In the early months of 2013, buzz about a new business strategy started circulating. Word had it that companies like Renault-Nissan had discovered a “secret” groundbreaking business paradigm that enables them to generate more business.
Introducing Frugal Innovation
This new strategy known as Frugal Innovation, is the ability to generate more business and social value while significantly reducing the use of scarce resources. It’s about solving – and even transcending – the paradox of “doing more with less”. (Insead Knowledge).
According to Wikipedia, this type of innovation can involve removing nonessential features from a durable good, such as a car or phone, in order to sell it in developing countries.
By employing this process, companies can reduce the complexity and cost of their productions. In essence, frugal innovation is based on the notion that resource scarcity can be a growth opportunity.
For the eco-conscious, this strategy is also known as “green” innovation. Unilever, a company that produces health and well-being products is a company that believes in practicing this strategy. Its CEO, Paul Polman, recognizes that at our current rate of consumption, by 2030 we would need two planets to supply the resources we need and to absorb our waste. Polman has set an objective for Unilever to double its revenues by 2020 while reducing its environmental impact by 50 percent.

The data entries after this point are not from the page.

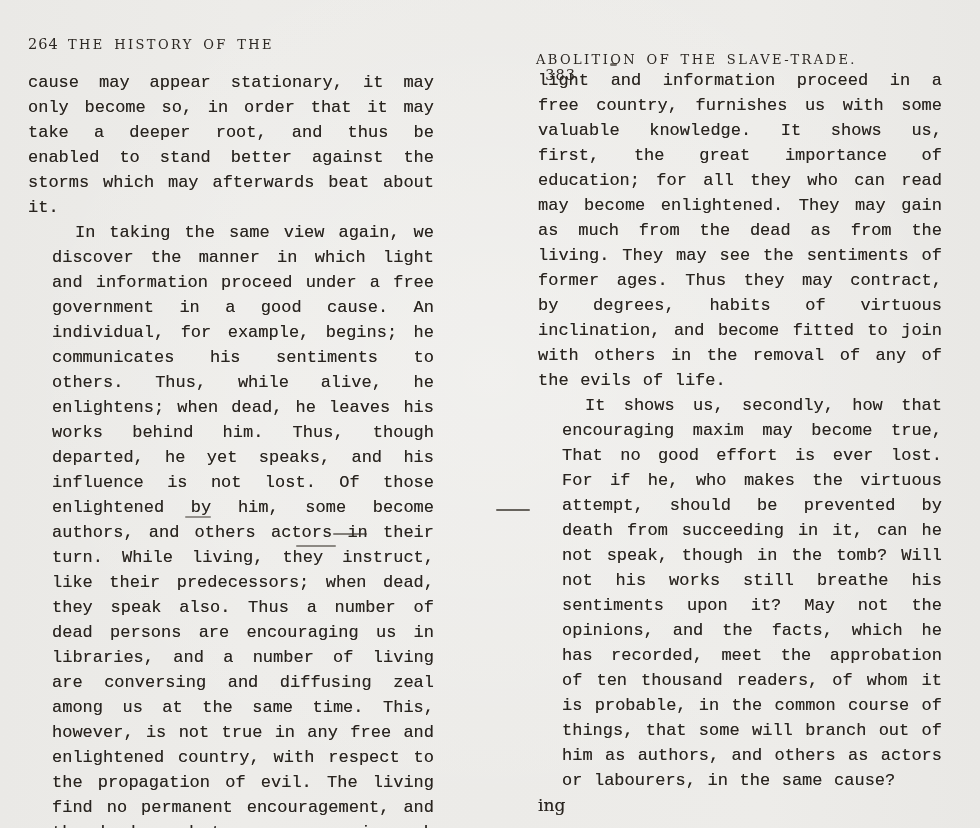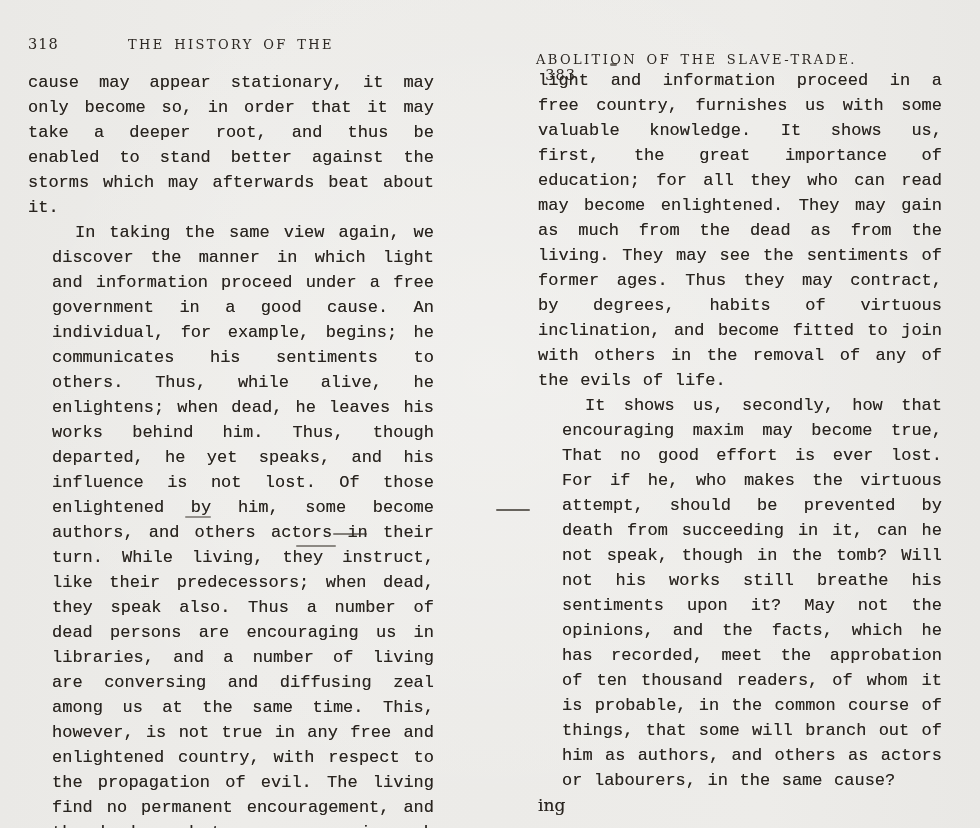--- a/index.html
+++ b/index.html
@@ -92,7 +92,7 @@
 
   <section class="page page-left">
     <header class="pagehead">
-      <span class="num">318</span>
+      <span class="num">264</span>
       <span class="title">THE HISTORY OF THE</span>
       <span class="balance"></span>
     </header>

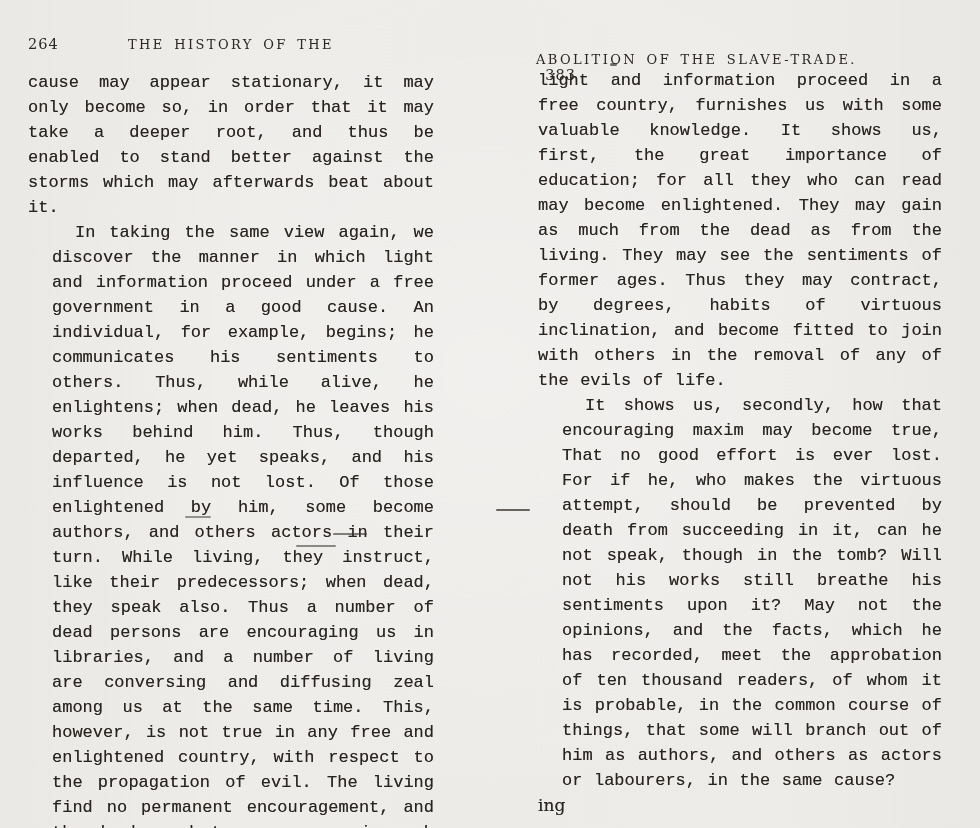--- a/index.html
+++ b/index.html
@@ -48,7 +48,7 @@
   .pagehead .num.right { text-align: right; }
   .pagehead .title {
     flex: 1;
-    text-align: center;
+    text-align: left;
     white-space: nowrap;
   }
   .pagehead .balance { width: 40px; }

One of Unilever’s most popular frugal innovation developments include offering individually-wrapped or small packs of soap and shampoo to cost-conscious customers.
By creating “frugal” solutions, companies can reach new customers in emerging markets in developing countries such as India, Africa, China and Brazil. As an example, the engineers at Siemens from all over the world, notably in Europe, India, China, Brazil, and the US have collaborated together and a created a solution for those in developing countries who have limited access to clean water: a low-cost, energy-saving, waste water treatment method. (Ivey Business Journal).
Go Frugal with the Jugaad Mindset
What sets frugal innovation apart from other said groundbreaking business strategies is that it brings an entirely new mindset to companies that choose to develop frugal offerings.
In order for this strategy to work, western organizations need to shift to the Jugaad mindset. This mindset involves a coming up with a creative or innovative idea as a quick way of solving a problem. This type of improvised work-around method is the solution to having a lack of resources. As Carlos Ghosn, CEO of Renault-Nissan explains “In the West, when we face huge problems and we lack resources, we tend to give up (too) easily. Jugaad is about never giving up!”